Preciso de um trago. Algo bem forte, que faça o corpo queimar por dentro, para me deixar tonto, tendo que se apoiar em paredes que se movem. Bêbado, posso me aliar aos miseráveis, na condição de vítima de um vício. Meu travesseiro é cheio de penas, tanto a que sinto pelos outros, como as que pago, por uma vida de merda. Não olho para trás quando ando, por desejar jamais observar aquele torto caminho percorrido, com os olhos distantes, tento ver além da próxima curva, distraído em relação a meus pés, que só fazem obedecer esse comando motor. O ar gelado, é fabricado, só para me demonstrar o quanto somos frágeis e necessitamos desse aparato artificial. Nossa dádiva é essa incompletude, que faz com que possamos criar. Nunca se é suficiente. Nem mesmo, se juntássemos todas essas incompletudes, conseguiríamos solucionar essa equação sem resposta.

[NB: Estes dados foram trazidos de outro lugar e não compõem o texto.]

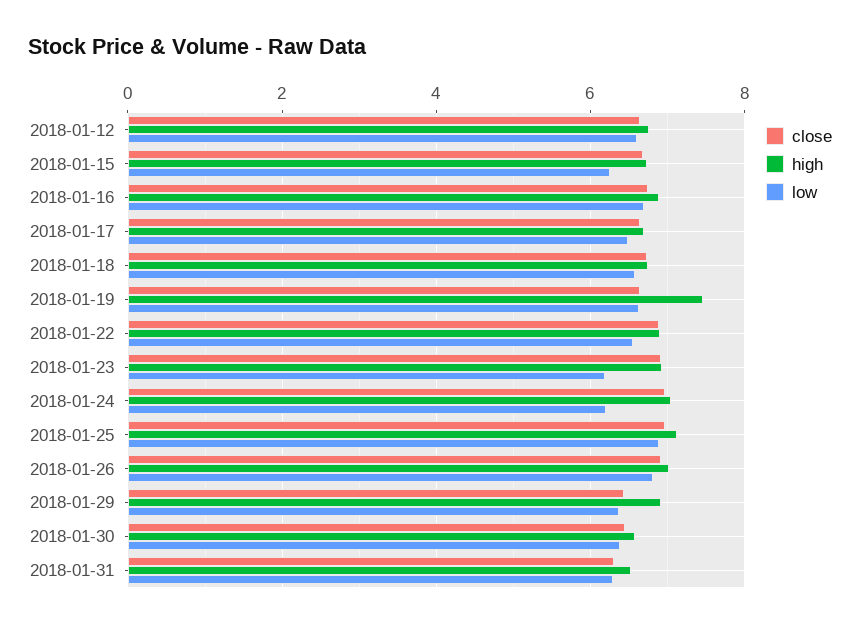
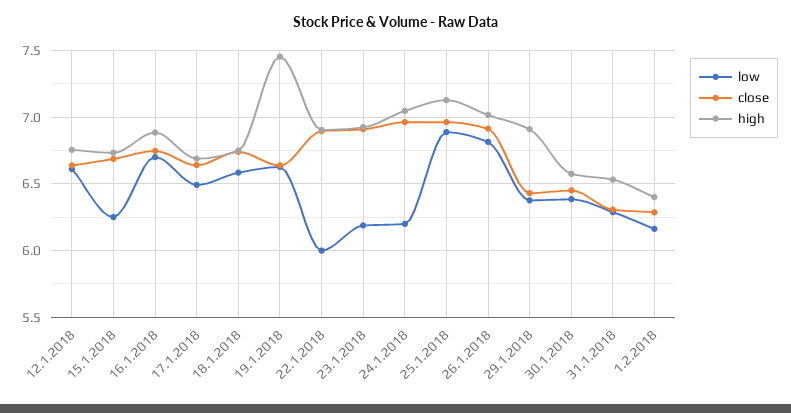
low, 2018-01-22: 6.6 -> 6
low, 1.2.2018: none -> 6.15
close, 1.2.2018: none -> 6.3
high, 1.2.2018: none -> 6.4

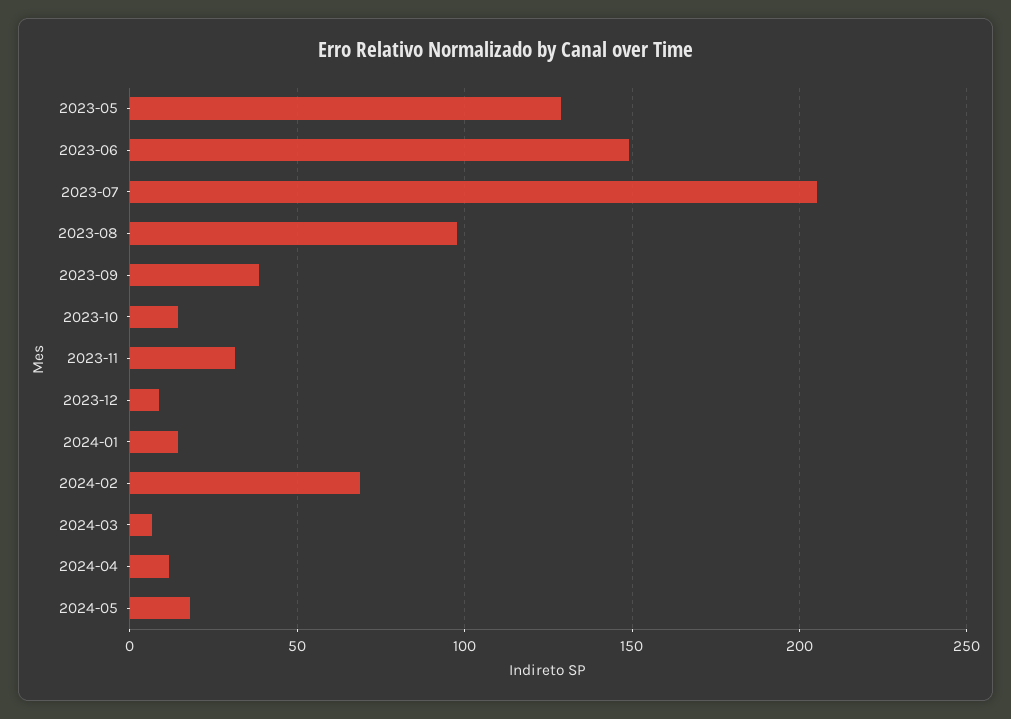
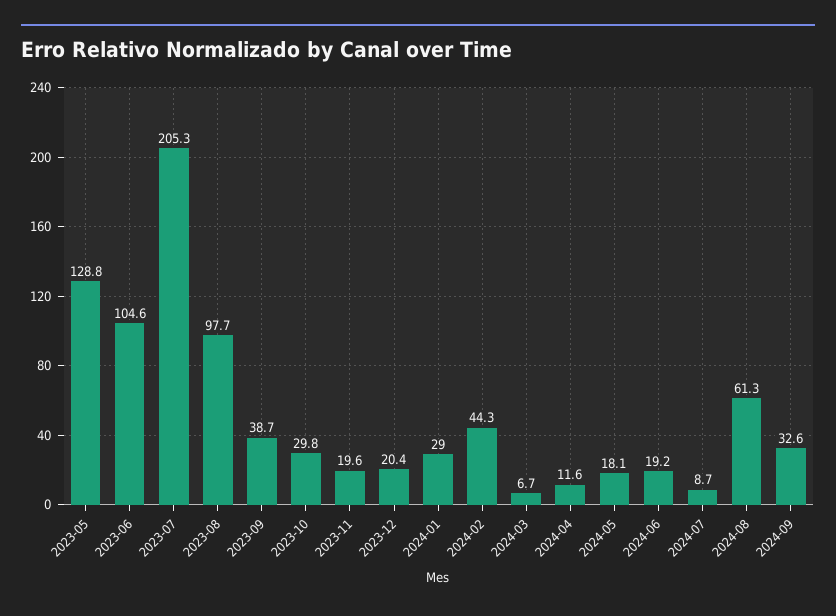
2023-06: 150 -> 104.6
2023-10: 15 -> 29.8
2023-11: 30 -> 19.6
2023-12: 10 -> 20.4
2024-01: 15 -> 29
2024-02: 70 -> 44.3
2024-06: none -> 19.2
2024-07: none -> 8.7
2024-08: none -> 61.3
2024-09: none -> 32.6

O mistério é o homem, porque sabe de sua deficiência, explorando-a, feito um falso aleijado, que busca lucrar com aquela condição que acredita ser uma farsa. Mas realmente somos aleijados, e a ingenuidade é acreditar termos descobertos meios de ludibriar nossa condição deficiente. Cada dia perco uma parte, tendo como sobra, aquelas sensações do órgão que outrora eu via e sentia e agora só pressinto sua presença, em forma de desespero. Chega desses beijos sebosos, agora quero as mordidas violentas, para sangrar, ferir, machucar. Só um ato resolve o problema. Mas quem disse que desejo me poupar da agonia? Espero, feito um resignado, que busca na dor, a superação do estado medíocre, tornando-se algo, que irá provocar novas agonias. Pois isso que podemos criar. A angústia. E ela, germinará nos corações, a ponto de sufocar os peitos, inquietando os deficientes, que já começam a buscar apoio, pois o conforto da falsa bengala, irá rachar, e será pelas frestas, que irei me infiltrar.